As ATL director he has led or co-led a number of institutional initiatives focused on improving teaching and learning, assessment of student learning outcomes, and curricular reform, including North Carolina A&T’s participation in the Carnegie CASTL Institutional Leadership Program, AAC&U’s General Education Institute, and two four-year national longitudinal studies (the Collegiate Learning Assessment and the Wabash National Study of Liberal Arts Education). The latter led Simkins and a colleague to develop the Wabash-Provost Scholars program, a nationally-recognized program that trains undergraduates to conduct student focus groups on issues of institutional importance, analyze the resulting data, and present written and oral presentations of their findings to the campus community. In spring 2012 Simkins was selected to participate in a national technical advisory group for the Voluntary System of Accountability (VSA), whose recommendations led to the inclusion of AAC&U VALUE rubrics as an accepted VSA assessment tool.

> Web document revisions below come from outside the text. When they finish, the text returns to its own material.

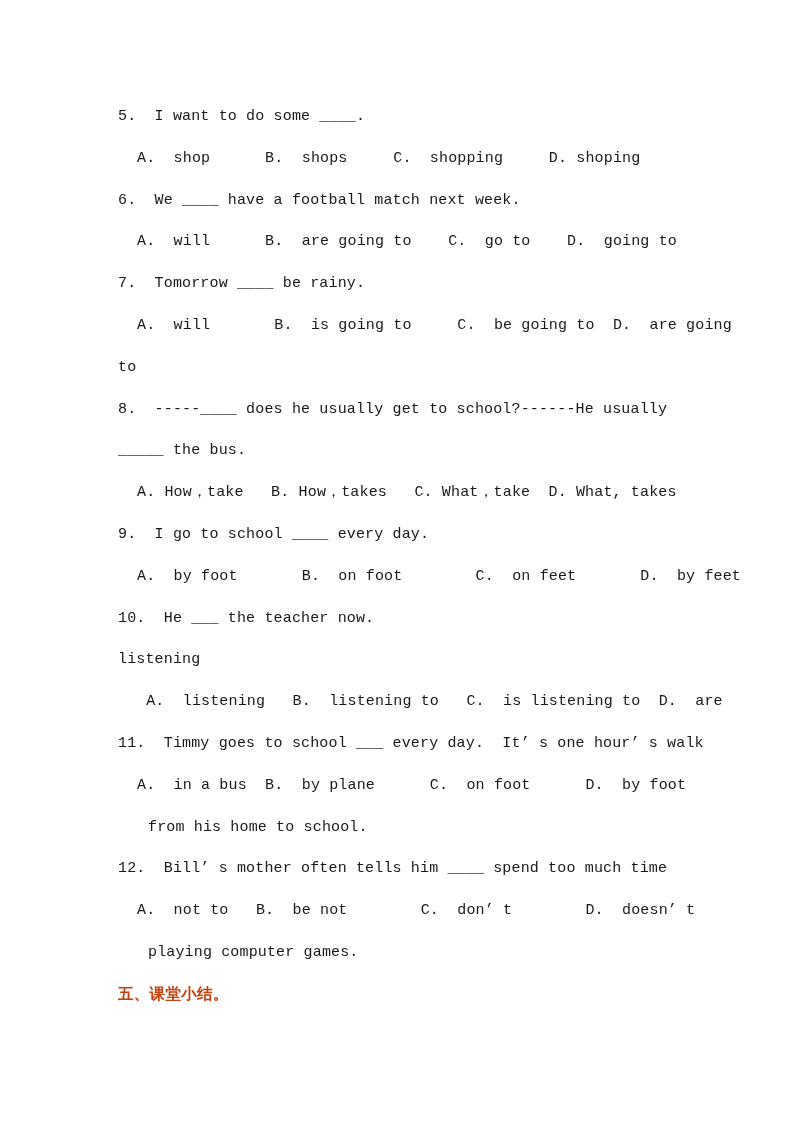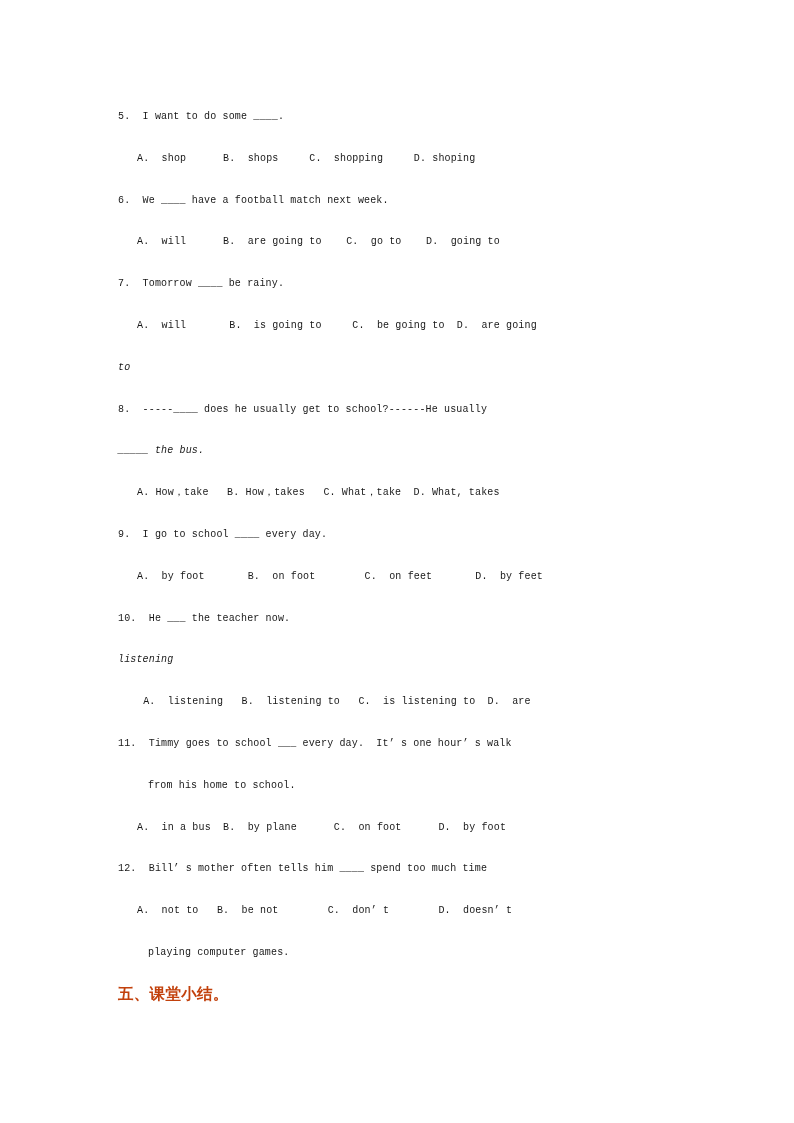"5. I want to do" .line { font-size: 10px -> 15px }
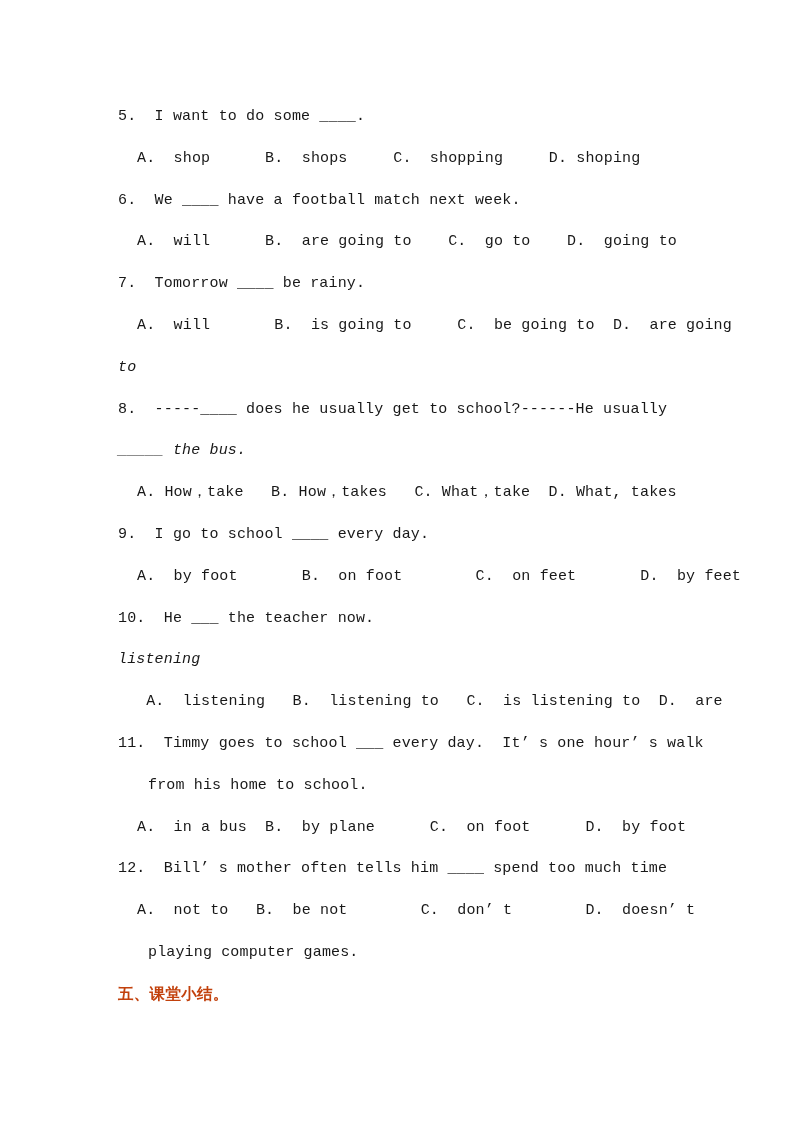"to" .tail { font-style: italic -> none }
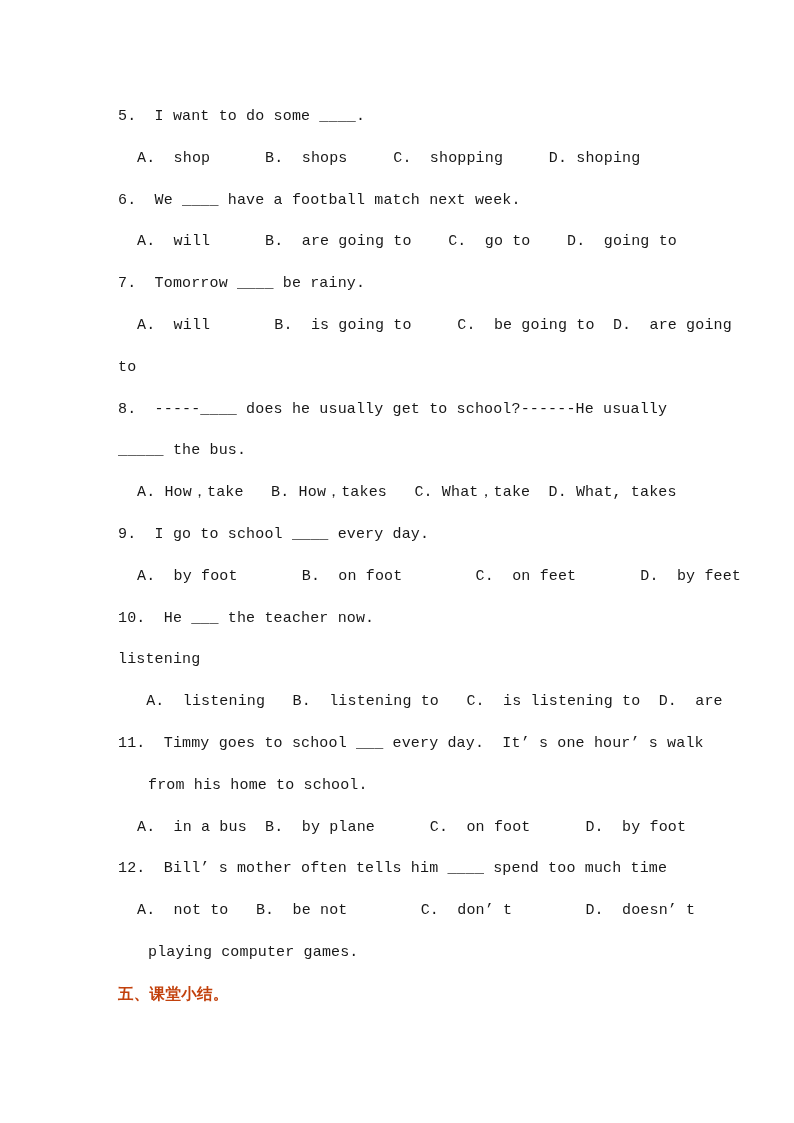"from his home to school." div.line { order: before "A. in a bus B." -> after "A. in a bus B." }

His pedagogic research has appeared in a variety of book chapters and academic journals, including the Journal of Economic Education, and focuses on pedagogical innovation and cross-disciplinary educational research. He is co-editor (with Mark Maier) of Just-in-Time Teaching: Across the Disciplines, Across the Academy (Stylus Publishing, 2009), and currently serves as an Executive Editor of College Teaching. Simkins is a frequent presenter on scholarship of teaching and learning (SoTL) topics at workshops and conferences regionally, nationally, and internationally, focusing on evidence-based pedagogical innovation, the integration of students in institutional SoTL research, and factors affecting faculty adoption of new teaching practices.

He has co-led multiple National Science Foundation-supported projects exploring the adaptability of STEM discipline teaching innovations in economics, including the implementation of Just-in-Time Teaching (JiTT) techniques. Most recently, Simkins (with Mark Maier, KimMarie McGoldrick, and Cathy Manduca) was awarded a $500,000 NSF grant to develop a national economics pedagogic portal, Starting Point: Teaching and Learning Economics, introducing economists to a variety of evidence-based teaching practices and providing resources to implement those practices in their courses.